Required work: What follows is data; output all of it exactly as given.

Data to process:
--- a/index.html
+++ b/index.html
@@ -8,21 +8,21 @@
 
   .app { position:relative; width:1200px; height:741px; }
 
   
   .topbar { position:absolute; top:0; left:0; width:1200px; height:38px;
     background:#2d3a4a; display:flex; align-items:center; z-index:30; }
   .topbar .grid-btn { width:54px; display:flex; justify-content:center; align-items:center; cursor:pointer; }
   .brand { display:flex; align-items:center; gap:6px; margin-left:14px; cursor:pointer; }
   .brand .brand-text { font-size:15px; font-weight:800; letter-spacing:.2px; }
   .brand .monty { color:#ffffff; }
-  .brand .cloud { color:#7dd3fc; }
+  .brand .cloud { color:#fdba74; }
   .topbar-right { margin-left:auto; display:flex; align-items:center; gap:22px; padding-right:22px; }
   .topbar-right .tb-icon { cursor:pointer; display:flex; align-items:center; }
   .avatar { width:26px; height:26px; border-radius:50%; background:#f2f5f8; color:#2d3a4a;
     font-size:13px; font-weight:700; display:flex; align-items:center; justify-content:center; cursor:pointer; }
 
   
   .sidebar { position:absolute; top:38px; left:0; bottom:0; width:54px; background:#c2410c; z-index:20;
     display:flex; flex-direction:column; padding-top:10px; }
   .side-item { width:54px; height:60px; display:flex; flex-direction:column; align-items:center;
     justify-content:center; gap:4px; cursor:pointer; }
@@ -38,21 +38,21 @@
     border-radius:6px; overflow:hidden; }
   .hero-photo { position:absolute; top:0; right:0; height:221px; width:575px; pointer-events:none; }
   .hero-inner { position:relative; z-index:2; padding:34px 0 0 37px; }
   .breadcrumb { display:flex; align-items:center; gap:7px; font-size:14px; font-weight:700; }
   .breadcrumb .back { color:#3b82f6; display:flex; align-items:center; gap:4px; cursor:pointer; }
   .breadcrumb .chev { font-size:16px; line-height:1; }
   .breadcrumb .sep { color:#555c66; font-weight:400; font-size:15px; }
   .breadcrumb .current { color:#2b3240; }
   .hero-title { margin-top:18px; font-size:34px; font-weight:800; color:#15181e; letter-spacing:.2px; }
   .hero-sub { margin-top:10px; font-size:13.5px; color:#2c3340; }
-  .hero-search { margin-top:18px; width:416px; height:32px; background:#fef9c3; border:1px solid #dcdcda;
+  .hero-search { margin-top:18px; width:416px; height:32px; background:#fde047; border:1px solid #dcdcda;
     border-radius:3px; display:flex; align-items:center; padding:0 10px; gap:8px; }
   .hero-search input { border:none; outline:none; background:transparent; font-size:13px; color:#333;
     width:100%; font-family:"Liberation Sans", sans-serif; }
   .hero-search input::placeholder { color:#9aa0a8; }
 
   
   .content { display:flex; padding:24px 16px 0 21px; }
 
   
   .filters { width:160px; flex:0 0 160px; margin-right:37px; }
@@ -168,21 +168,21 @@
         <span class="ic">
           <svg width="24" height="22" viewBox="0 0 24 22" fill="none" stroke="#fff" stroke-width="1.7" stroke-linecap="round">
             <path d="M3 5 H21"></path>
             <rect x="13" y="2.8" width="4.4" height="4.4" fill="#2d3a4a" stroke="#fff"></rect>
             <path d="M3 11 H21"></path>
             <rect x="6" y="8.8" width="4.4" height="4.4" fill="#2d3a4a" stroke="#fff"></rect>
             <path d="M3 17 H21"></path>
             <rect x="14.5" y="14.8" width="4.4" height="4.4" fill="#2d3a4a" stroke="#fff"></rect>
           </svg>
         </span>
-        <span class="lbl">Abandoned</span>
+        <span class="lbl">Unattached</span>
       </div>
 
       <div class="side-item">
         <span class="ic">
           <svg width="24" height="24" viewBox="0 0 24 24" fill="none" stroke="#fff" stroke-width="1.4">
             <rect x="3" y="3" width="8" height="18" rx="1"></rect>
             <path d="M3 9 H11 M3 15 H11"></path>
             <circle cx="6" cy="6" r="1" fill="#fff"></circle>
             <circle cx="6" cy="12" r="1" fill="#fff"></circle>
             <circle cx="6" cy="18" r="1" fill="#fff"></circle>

Response to this task:
--- a/index.html
+++ b/index.html
@@ -8,21 +8,21 @@
 
   .app { position:relative; width:1200px; height:741px; }
 
   
   .topbar { position:absolute; top:0; left:0; width:1200px; height:38px;
     background:#2d3a4a; display:flex; align-items:center; z-index:30; }
   .topbar .grid-btn { width:54px; display:flex; justify-content:center; align-items:center; cursor:pointer; }
   .brand { display:flex; align-items:center; gap:6px; margin-left:14px; cursor:pointer; }
   .brand .brand-text { font-size:15px; font-weight:800; letter-spacing:.2px; }
   .brand .monty { color:#ffffff; }
-  .brand .cloud { color:#7dd3fc; }
+  .brand .cloud { color:#fdba74; }
   .topbar-right { margin-left:auto; display:flex; align-items:center; gap:22px; padding-right:22px; }
   .topbar-right .tb-icon { cursor:pointer; display:flex; align-items:center; }
   .avatar { width:26px; height:26px; border-radius:50%; background:#f2f5f8; color:#2d3a4a;
     font-size:13px; font-weight:700; display:flex; align-items:center; justify-content:center; cursor:pointer; }
 
   
   .sidebar { position:absolute; top:38px; left:0; bottom:0; width:54px; background:#c2410c; z-index:20;
     display:flex; flex-direction:column; padding-top:10px; }
   .side-item { width:54px; height:60px; display:flex; flex-direction:column; align-items:center;
     justify-content:center; gap:4px; cursor:pointer; }
@@ -38,21 +38,21 @@
     border-radius:6px; overflow:hidden; }
   .hero-photo { position:absolute; top:0; right:0; height:221px; width:575px; pointer-events:none; }
   .hero-inner { position:relative; z-index:2; padding:34px 0 0 37px; }
   .breadcrumb { display:flex; align-items:center; gap:7px; font-size:14px; font-weight:700; }
   .breadcrumb .back { color:#3b82f6; display:flex; align-items:center; gap:4px; cursor:pointer; }
   .breadcrumb .chev { font-size:16px; line-height:1; }
   .breadcrumb .sep { color:#555c66; font-weight:400; font-size:15px; }
   .breadcrumb .current { color:#2b3240; }
   .hero-title { margin-top:18px; font-size:34px; font-weight:800; color:#15181e; letter-spacing:.2px; }
   .hero-sub { margin-top:10px; font-size:13.5px; color:#2c3340; }
-  .hero-search { margin-top:18px; width:416px; height:32px; background:#fef9c3; border:1px solid #dcdcda;
+  .hero-search { margin-top:18px; width:416px; height:32px; background:#fde047; border:1px solid #dcdcda;
     border-radius:3px; display:flex; align-items:center; padding:0 10px; gap:8px; }
   .hero-search input { border:none; outline:none; background:transparent; font-size:13px; color:#333;
     width:100%; font-family:"Liberation Sans", sans-serif; }
   .hero-search input::placeholder { color:#9aa0a8; }
 
   
   .content { display:flex; padding:24px 16px 0 21px; }
 
   
   .filters { width:160px; flex:0 0 160px; margin-right:37px; }
@@ -168,21 +168,21 @@
         <span class="ic">
           <svg width="24" height="22" viewBox="0 0 24 22" fill="none" stroke="#fff" stroke-width="1.7" stroke-linecap="round">
             <path d="M3 5 H21"></path>
             <rect x="13" y="2.8" width="4.4" height="4.4" fill="#2d3a4a" stroke="#fff"></rect>
             <path d="M3 11 H21"></path>
             <rect x="6" y="8.8" width="4.4" height="4.4" fill="#2d3a4a" stroke="#fff"></rect>
             <path d="M3 17 H21"></path>
             <rect x="14.5" y="14.8" width="4.4" height="4.4" fill="#2d3a4a" stroke="#fff"></rect>
           </svg>
         </span>
-        <span class="lbl">Abandoned</span>
+        <span class="lbl">Unattached</span>
       </div>
 
       <div class="side-item">
         <span class="ic">
           <svg width="24" height="24" viewBox="0 0 24 24" fill="none" stroke="#fff" stroke-width="1.4">
             <rect x="3" y="3" width="8" height="18" rx="1"></rect>
             <path d="M3 9 H11 M3 15 H11"></path>
             <circle cx="6" cy="6" r="1" fill="#fff"></circle>
             <circle cx="6" cy="12" r="1" fill="#fff"></circle>
             <circle cx="6" cy="18" r="1" fill="#fff"></circle>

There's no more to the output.